All But My Life Irony

All But My Life Irony

Faith and Religion

Gerda considers faith essential to her life before the Holocaust. Faith proves essential to her survival through the ordeal, but she loses religious faith, e.g. that of prayer. Ironically, in her survival, she loses the value that is essential to her for survival.

Love

Gerda and Abek risk their lives helping each other through their persecution. The popular expectation of friends, family, and himself is that she would romantically love him. However, ironically, she is incapable of romantically loving the man for whom she risks her life just to see.

Luck and Survival

Several times throughout the story, Gerda makes rash decisions that others expect will prove fatal. Most notable are her decision to be deported from the Sosnowitz ghetto and her decision to flee the Nazi death march.

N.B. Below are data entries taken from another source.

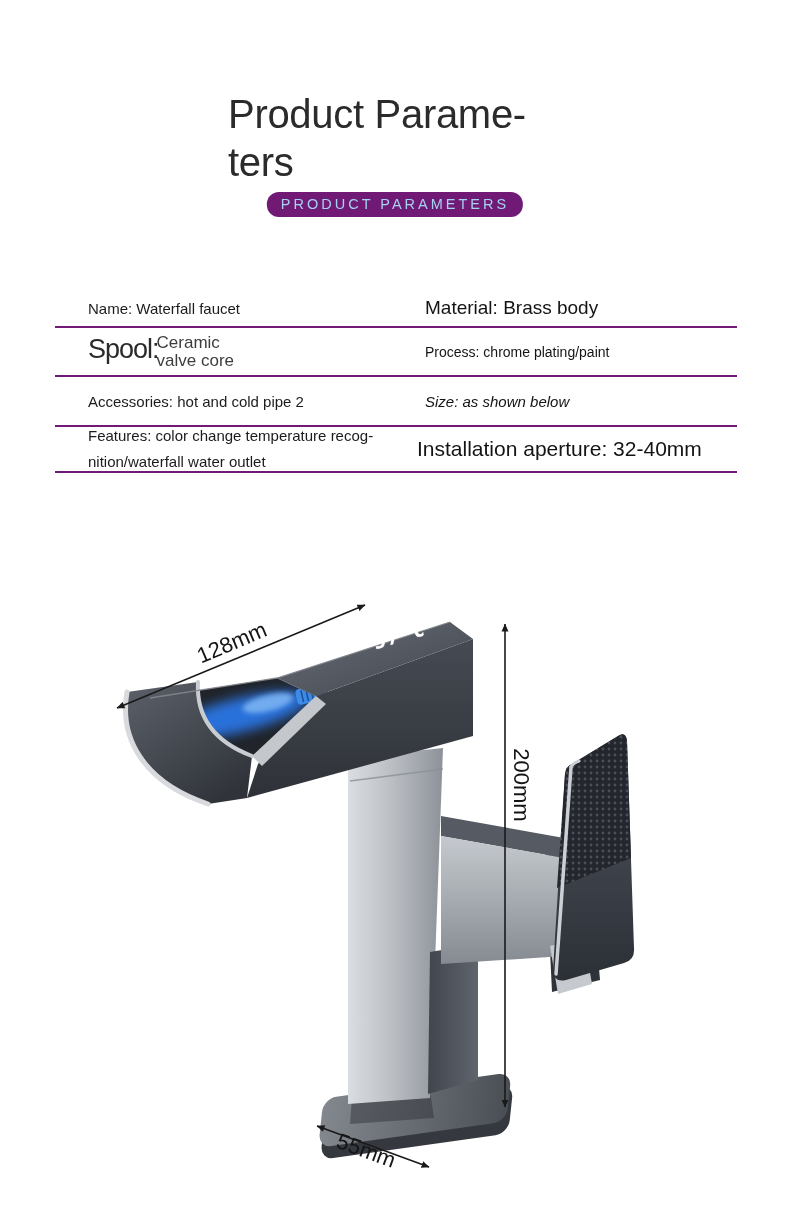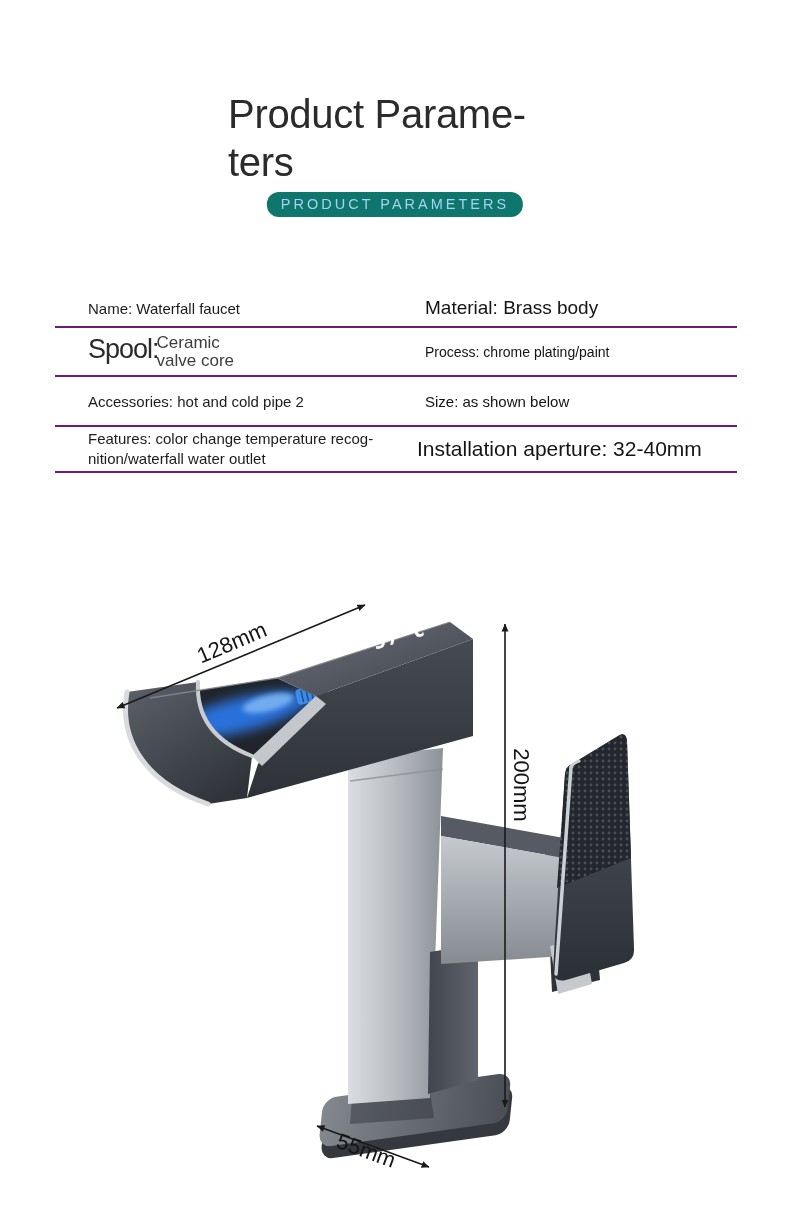--- a/index.html
+++ b/index.html
@@ -15,7 +15,7 @@
   }
   .badge {
     position:absolute; top:192px; left:50%; transform:translateX(-50%);
-    background:#0f766e; border-radius:12px; padding:3px 14px 4px;
+    background:#701a75; border-radius:12px; padding:3px 14px 4px;
   }
   .badge span {
     font-size:14.5px; letter-spacing:3px; color:#a5d2ef; font-weight:400;

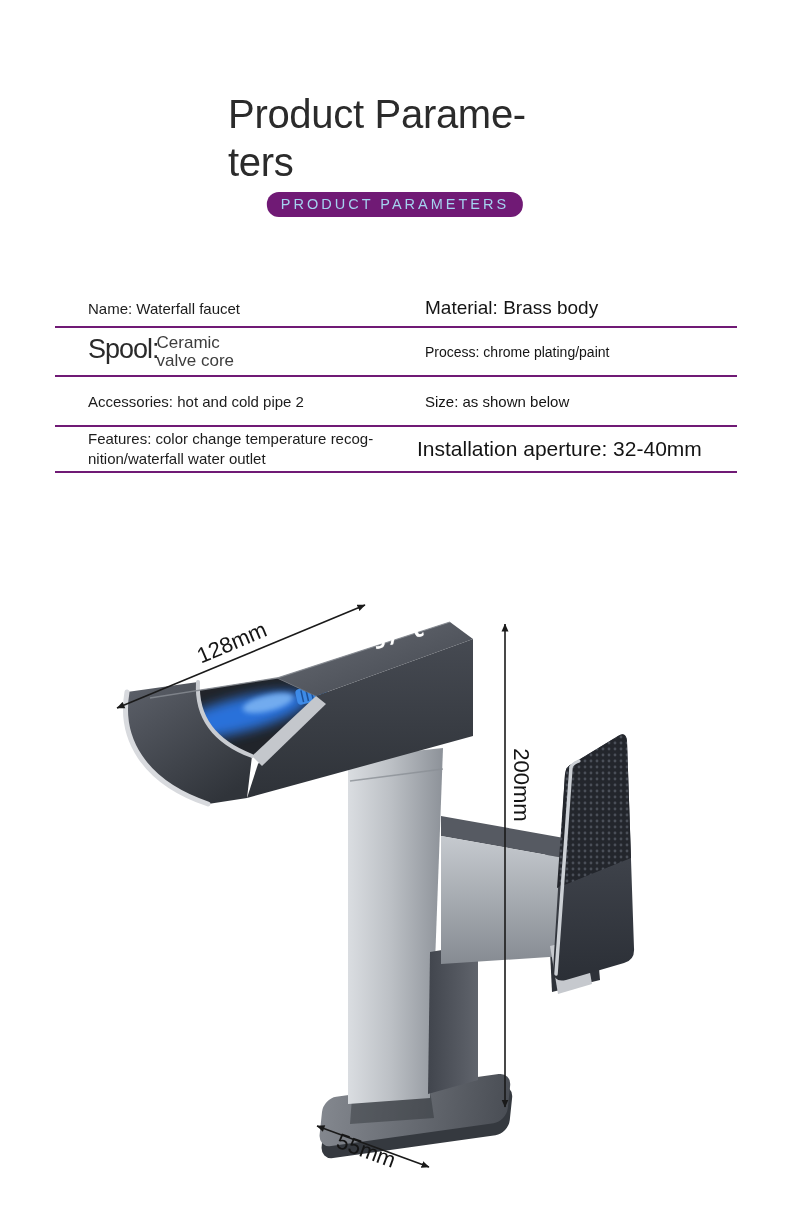--- a/index.html
+++ b/index.html
@@ -29,7 +29,7 @@
   .cell.right { flex:1; color:#141414; }
   .material-cell { font-size:19px; }
   .process-cell  { font-size:14px; }
-  .size-cell     { font-size:15px; }
+  .size-cell     { font-size:15px;font-style:italic; }
   .install-cell  { font-size:21px; margin-left:-8px; }
   .spool-cell { display:flex; align-items:flex-start; padding-left:30px; }
   .spool-label { font-size:27px; color:#2a2a2a; letter-spacing:-1px; }

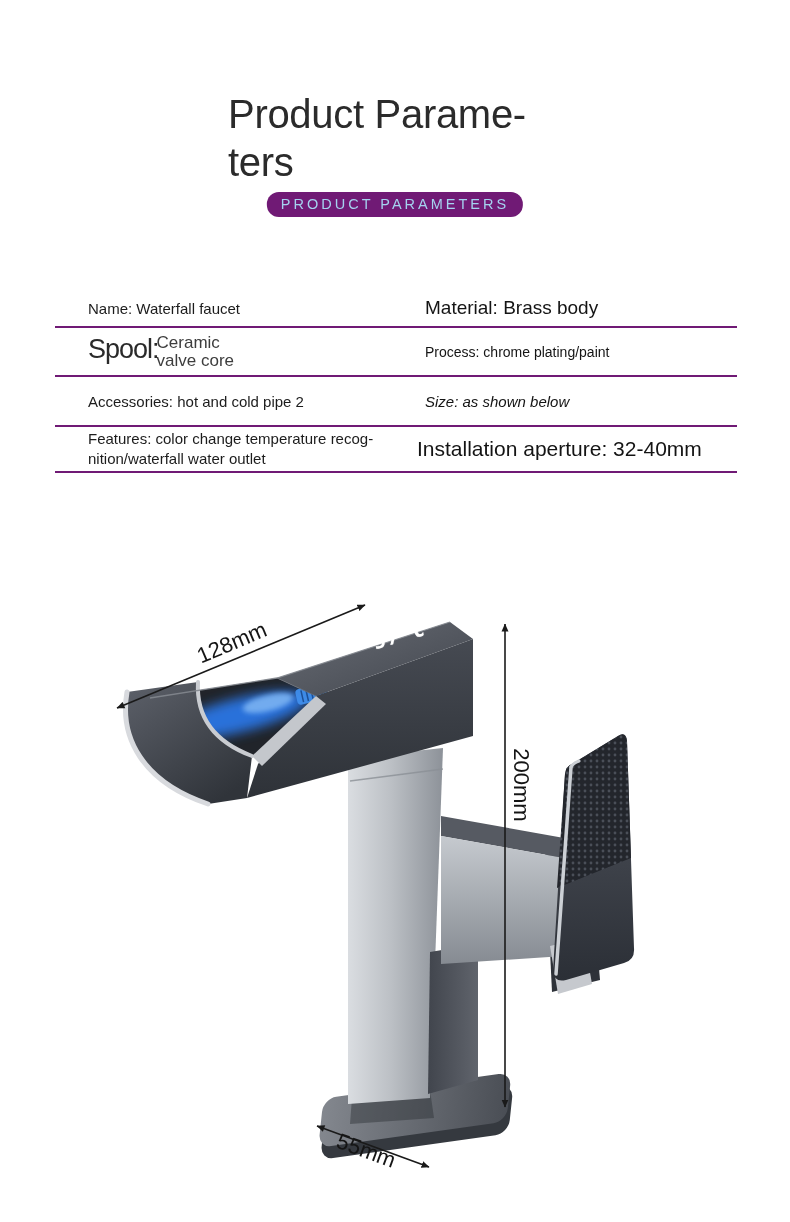--- a/index.html
+++ b/index.html
@@ -34,7 +34,7 @@
   .spool-cell { display:flex; align-items:flex-start; padding-left:30px; }
   .spool-label { font-size:27px; color:#2a2a2a; letter-spacing:-1px; }
   .spool-value { font-size:17px; line-height:17.5px; white-space:pre-line; margin-left:-2px; color:#3d3d3d; }
-  .features-cell { white-space:pre-line; line-height:20px; font-size:15.5px; }
+  .features-cell { white-space:pre-line; line-height:26px; font-size:15.5px; }
 
   .note {
     position:absolute; left:340px; top:486px; width:400px;

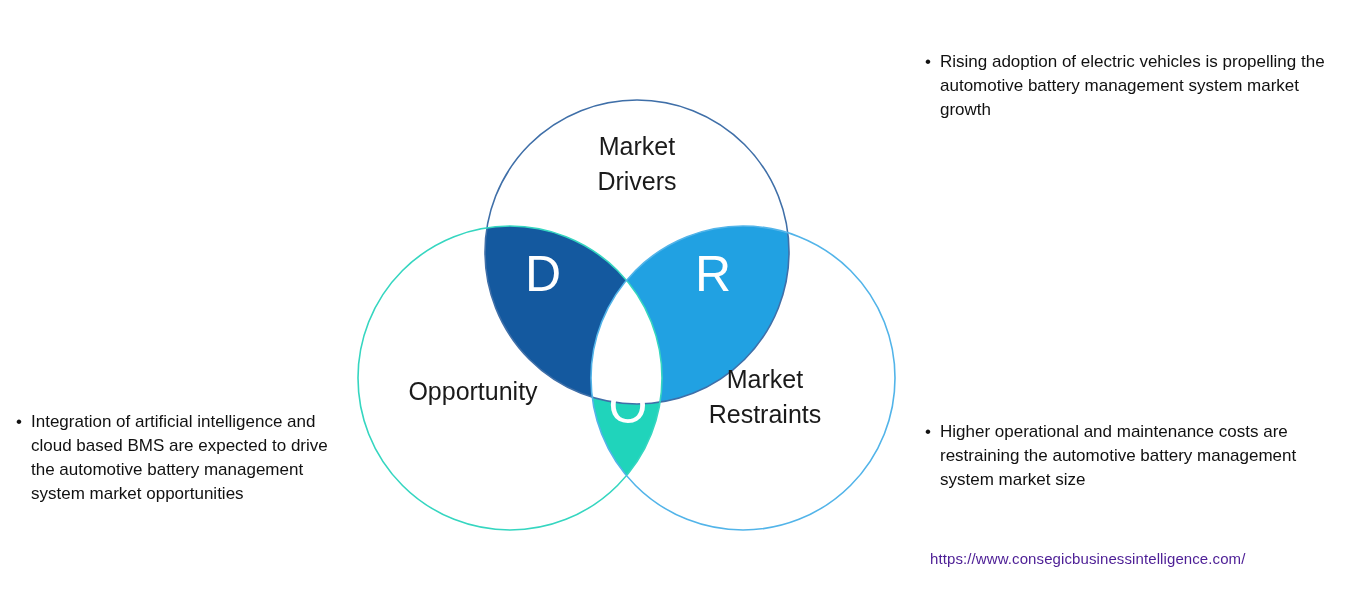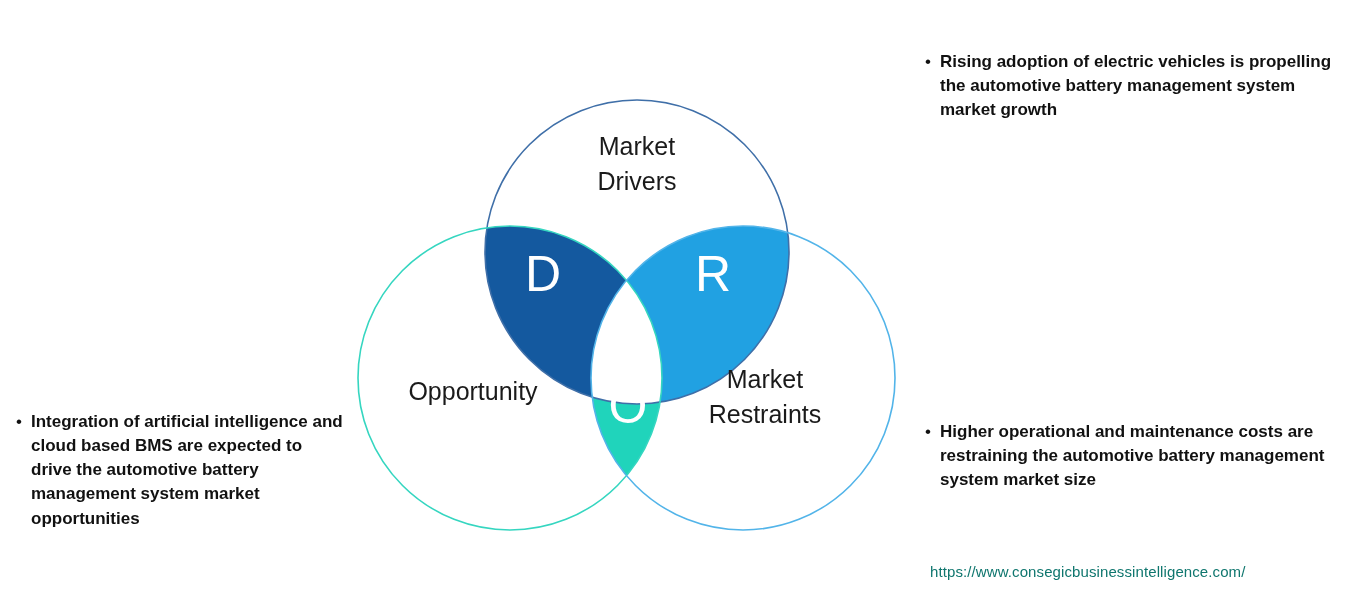--- a/index.html
+++ b/index.html
@@ -72,7 +72,6 @@
   }
   .callout .callout-text {
     flex: 1 1 auto;
-    font-weight: bold;
   }
 
   #callout-drivers {

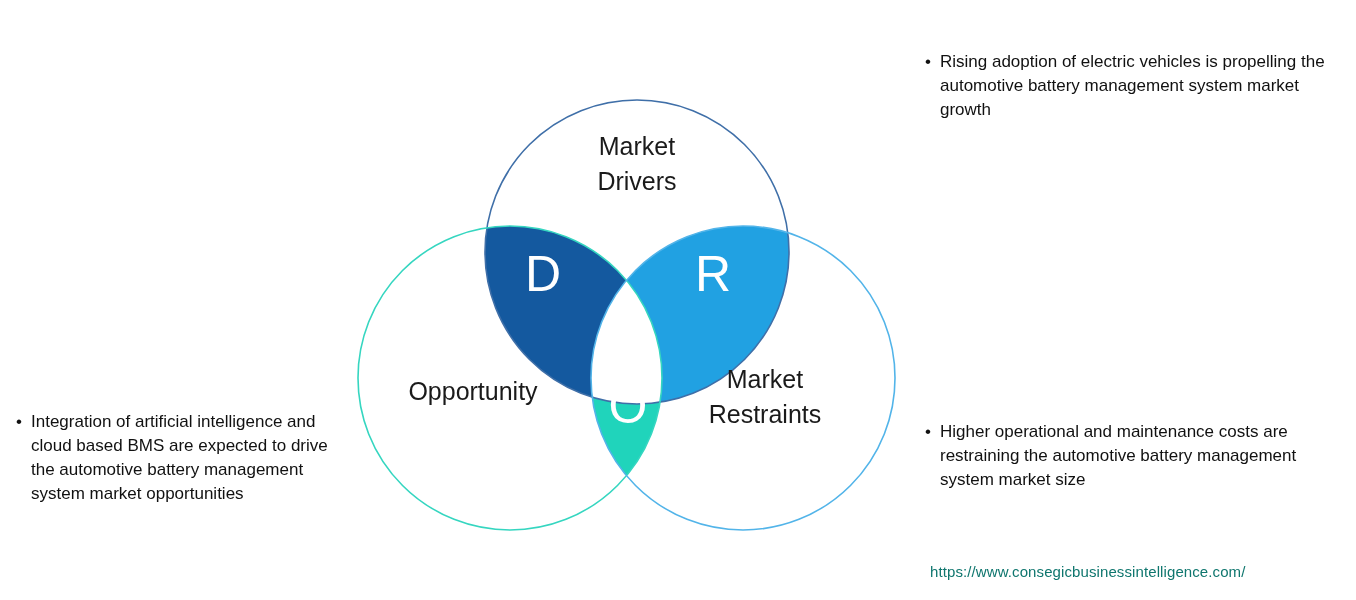--- a/index.html
+++ b/index.html
@@ -94,9 +94,9 @@
   #source-url {
     position: absolute;
     left: 930px;
-    top: 563px;
+    top: 550px;
     font-size: 15px;
-    color: #0f766e;
+    color: #4c1d95;
     letter-spacing: 0.1px;
     white-space: nowrap;
   }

In the prior, the allegedly safer ghetto proves the opposite once its inhabitants are exported to their deaths shortly after she decides to leave. In the latter, deciding to flee the Nazis, which the girls determined to be best for their survival, proves to likewise the opposite; Gerda luckily postpones enough on fleeing to see similar girls executed who try just before she would have. The irony between expectations and reality appears repeatedly, such as in the circumstantial prevention of her contemplated suicide.

Intimacy and Distance

Ironically, Gerda feels most intimately invested in her love ones when they are distant. She does not fully appreciate them until they are taken from her. This irony manifests itself in her letters, which come to discuss increasingly familial and mundane topics, expected between physically close people, as the distance between her and her loved ones increases to the point where she knows they are dead. Such irony takes root in her denial of her unseen family's and friends' fates; this denial is a coping mechanism by which she psychologically survives the Holocaust.

Humanity

Even though their Nazi tormentors attempt incessantly to dehumanize them, the girls with whom Gerda commiserates only manifest further their humanity as their environments demand otherwise. Ironically, the more animalistic of situations to which the Nazis subject them, the more human the girls become. For example, even though food rations are incredibly deficient in all of the camps in which Gerda is interned, the girls take measures to see that everyone is well. Even though they themselves are starving, some girls at Landeshut snuck the more impoverished men bread. Overall, the reality of the Nazi's victim's collective character stands in irony with the Nazi portrayal and intended demoralization of them.